L'intervento del Ministro, a pochi giorni dalla sua apparizione mentre ballava sulle note di Battisti, lo ha visto vestire i panni di un giurista che riscrive le regole del diritto internazionale, sollevando incredulità per il rapido cambio di registro e il dubbio che la sua posizione miri a una giustificazione implicita dell’operato di Israele.
Quali sono le conseguenze della denuncia nei confronti del governo italiano? Che funzioni ha la Corte penale internazionale?
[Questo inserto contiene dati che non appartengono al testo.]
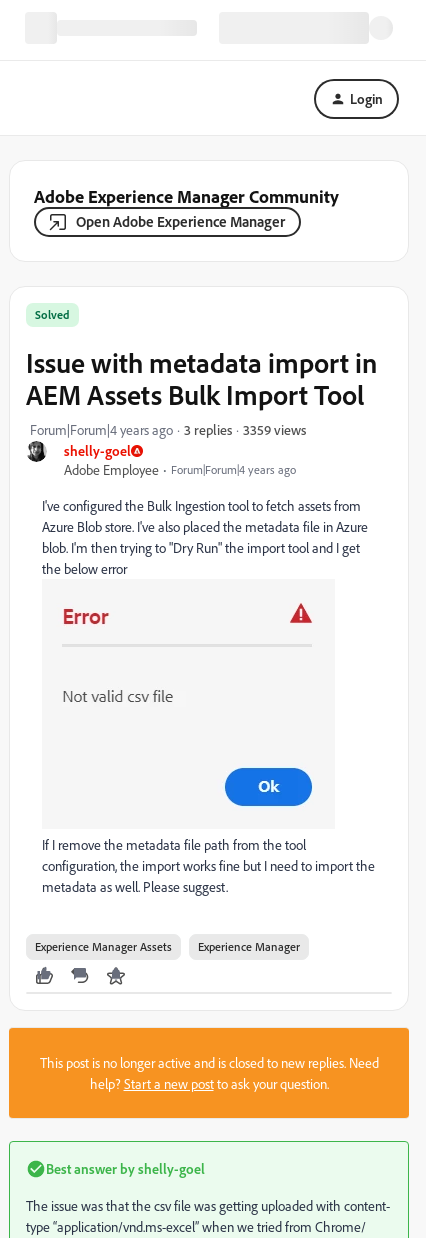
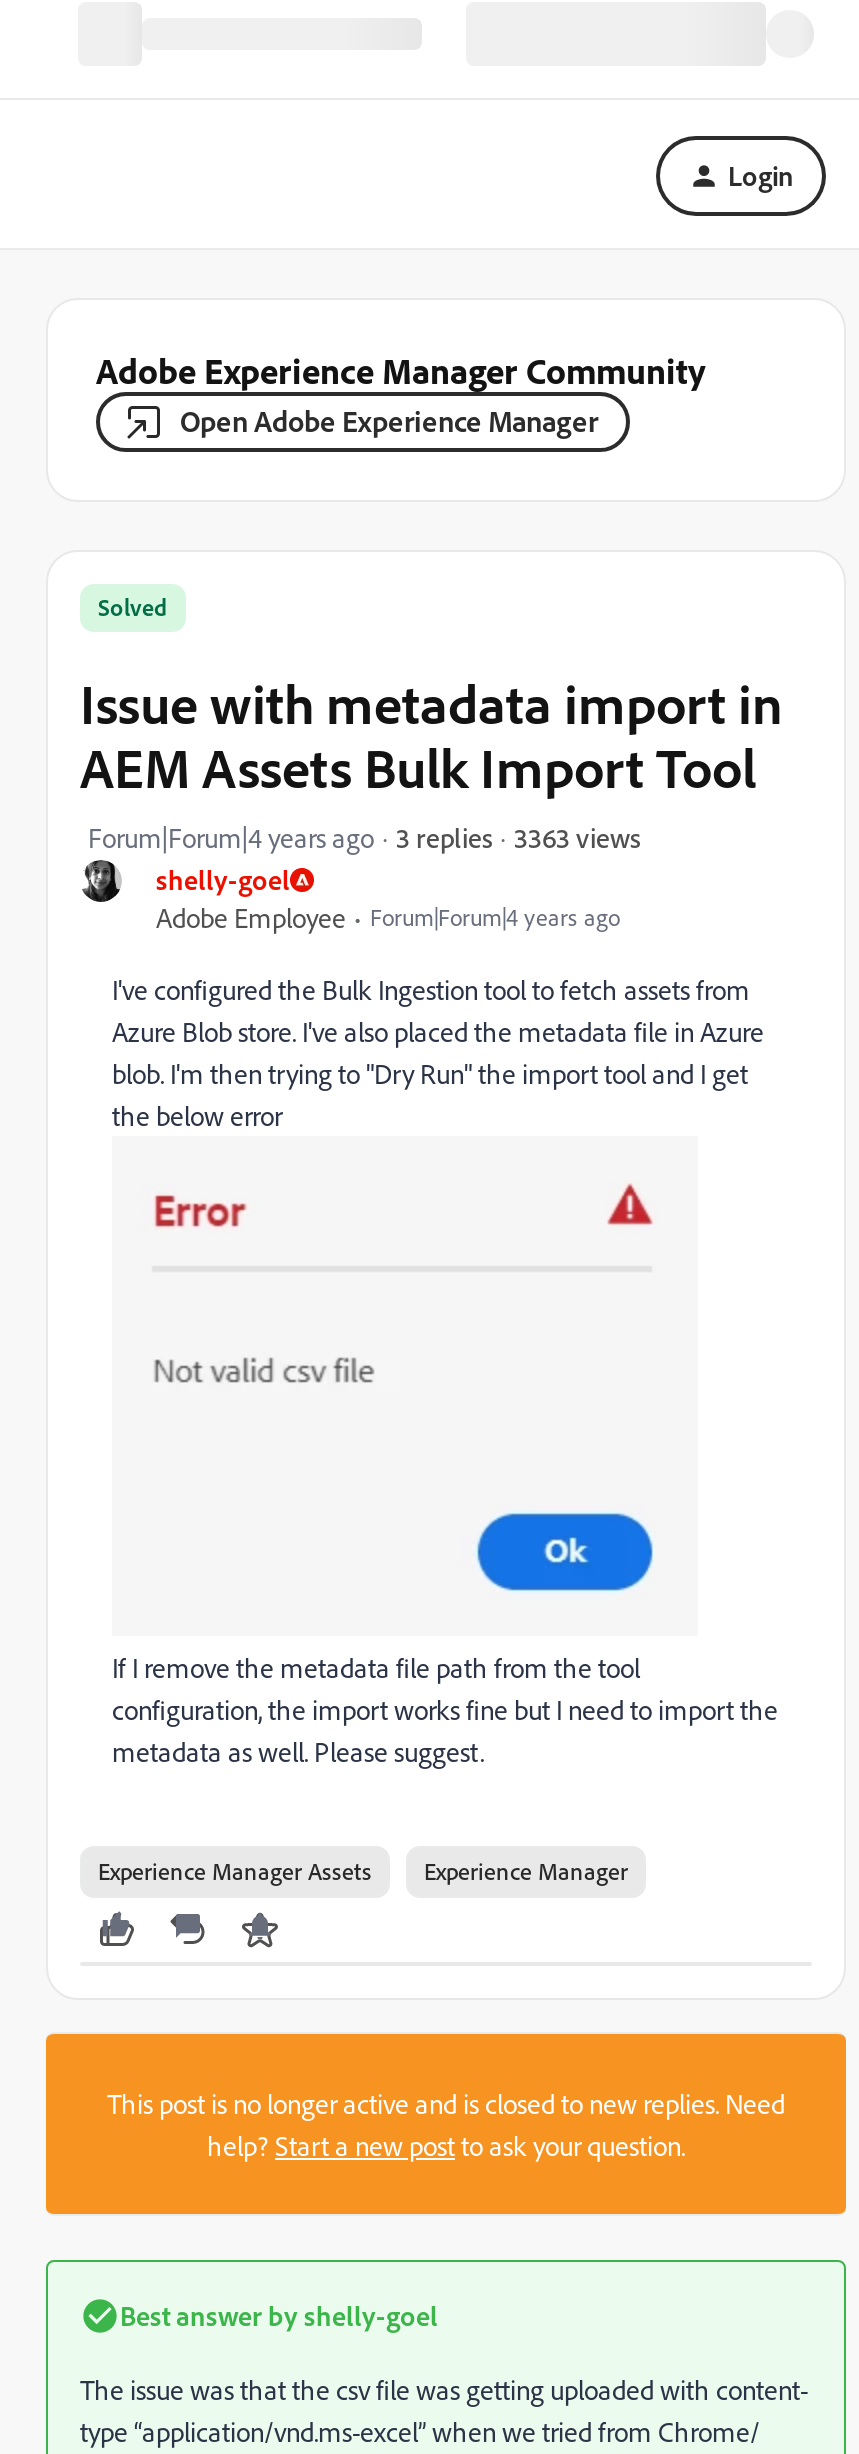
- 3359 views
+ 3363 views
La Corte penale internazionale ha il compito di indagare e processare i responsabili di genocidio, crimini di guerra, crimini contro l'umanità e crimini di aggressione. Tribunale indipendente, agisce in ultima istanza, intervenendo solo se i sistemi giudiziari nazionali non sono in grado o non vogliono perseguire i crimini. La CPI non ha forze di polizia proprie; gli Stati membri sono obbligati a eseguire i mandati d'arresto, sebbene la collaborazione possa mancare per ragioni geopolitiche (come nel caso di Cina e Russia, Paesi che non hanno aderito allo Statuto). Cittadini, organizzazioni e ONG possono presentare "comunicazioni" di crimini, ma queste non obbligano automaticamente il procuratore ad aprire un'indagine. L'apertura di un'indagine richiede generalmente il deferimento di un Paese membro o del Consiglio di Sicurezza ONU, oppure può avvenire su iniziativa del Procuratore con l'autorizzazione dei giudici. La sua giurisdizione si estende ai crimini commessi da cittadini di Paesi membri o in Paesi non membri che hanno accettato la giurisdizione, come l'Ucraina.
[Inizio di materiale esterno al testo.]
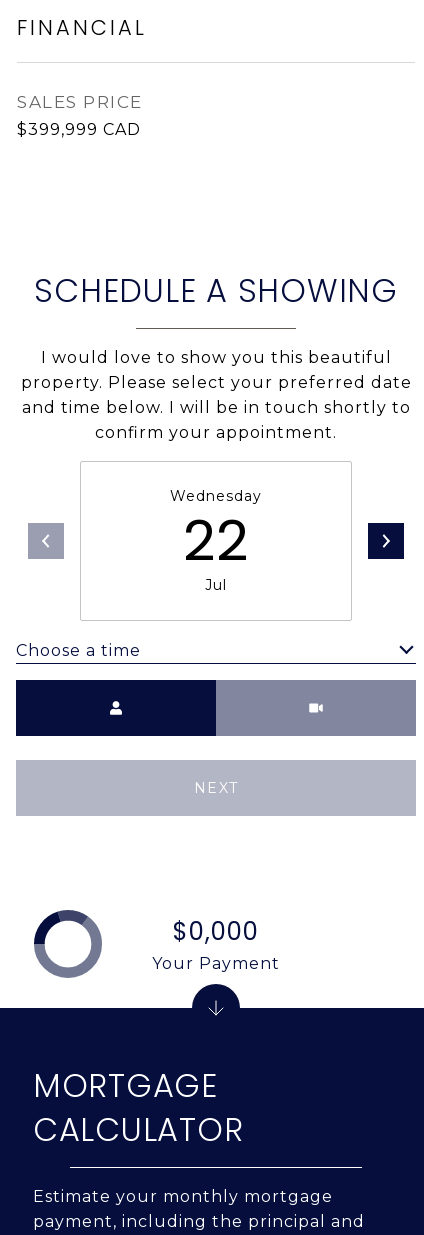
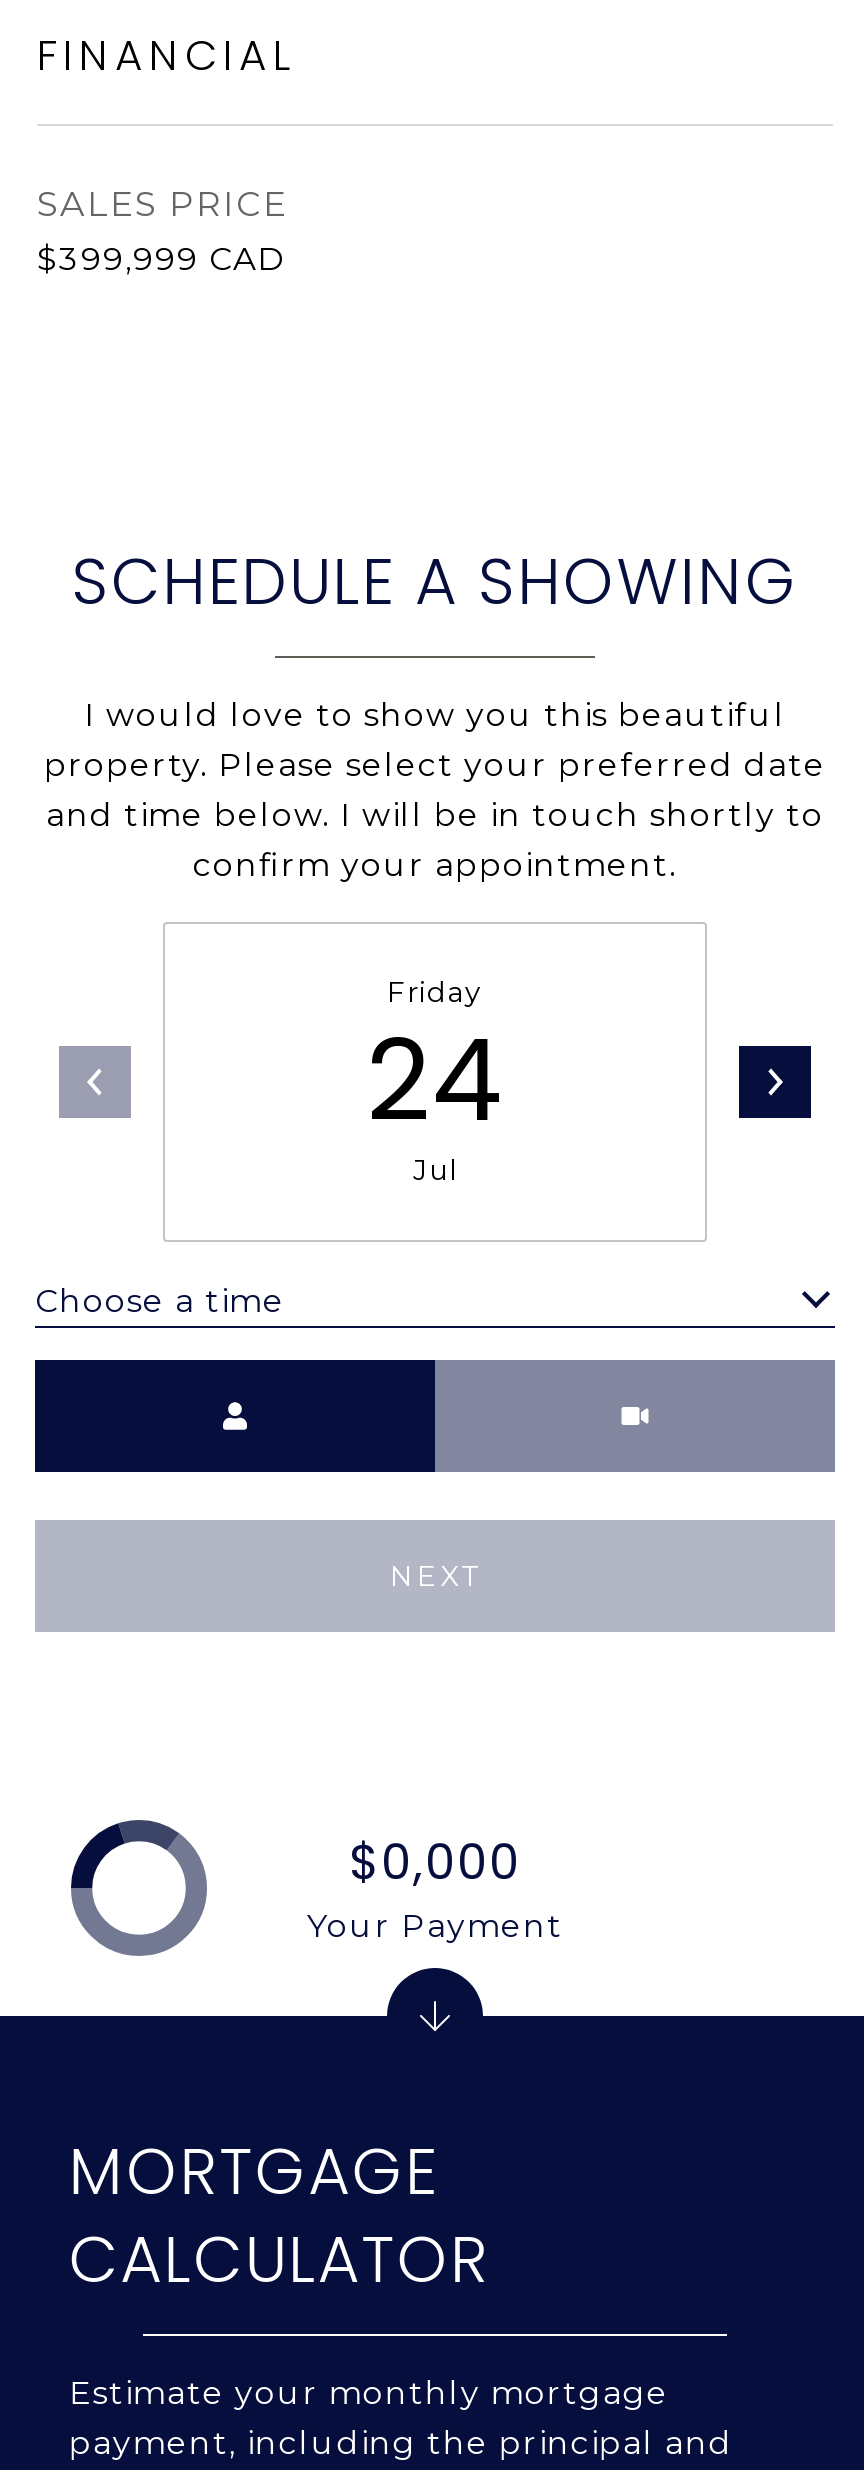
- Wednesday
- 22
+ Friday
+ 24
La CPI non ha ancora confermato l'avvio di un'indagine preliminare nei confronti della premier o degli altri membri del governo. Un eventuale processo potrebbe portare all'assoluzione o alla condanna, per la quale vi è la detenzione fino a 30 anni o l'ergastolo nei casi più gravi. L'esecuzione della pena è complessa: la CPI non ha proprie prigioni e i condannati scontano la pena in Stati che hanno accettato di ospitarli. Inoltre, dimostrare il genocidio è difficile, richiedendo la prova dell'intento di distruggere, in tutto o in parte, un gruppo protetto. Il caso potrebbe non arrivare mai a un processo completo, ma se vi arrivasse, l'esito più probabile è un'assoluzione o una condanna per accuse minori (aiuto o complicità in crimini di guerra o crimini contro l’umanità). Anche senza condanna, un processo comporterebbe sicuramente costi politici significativi per Meloni e per il suo governo.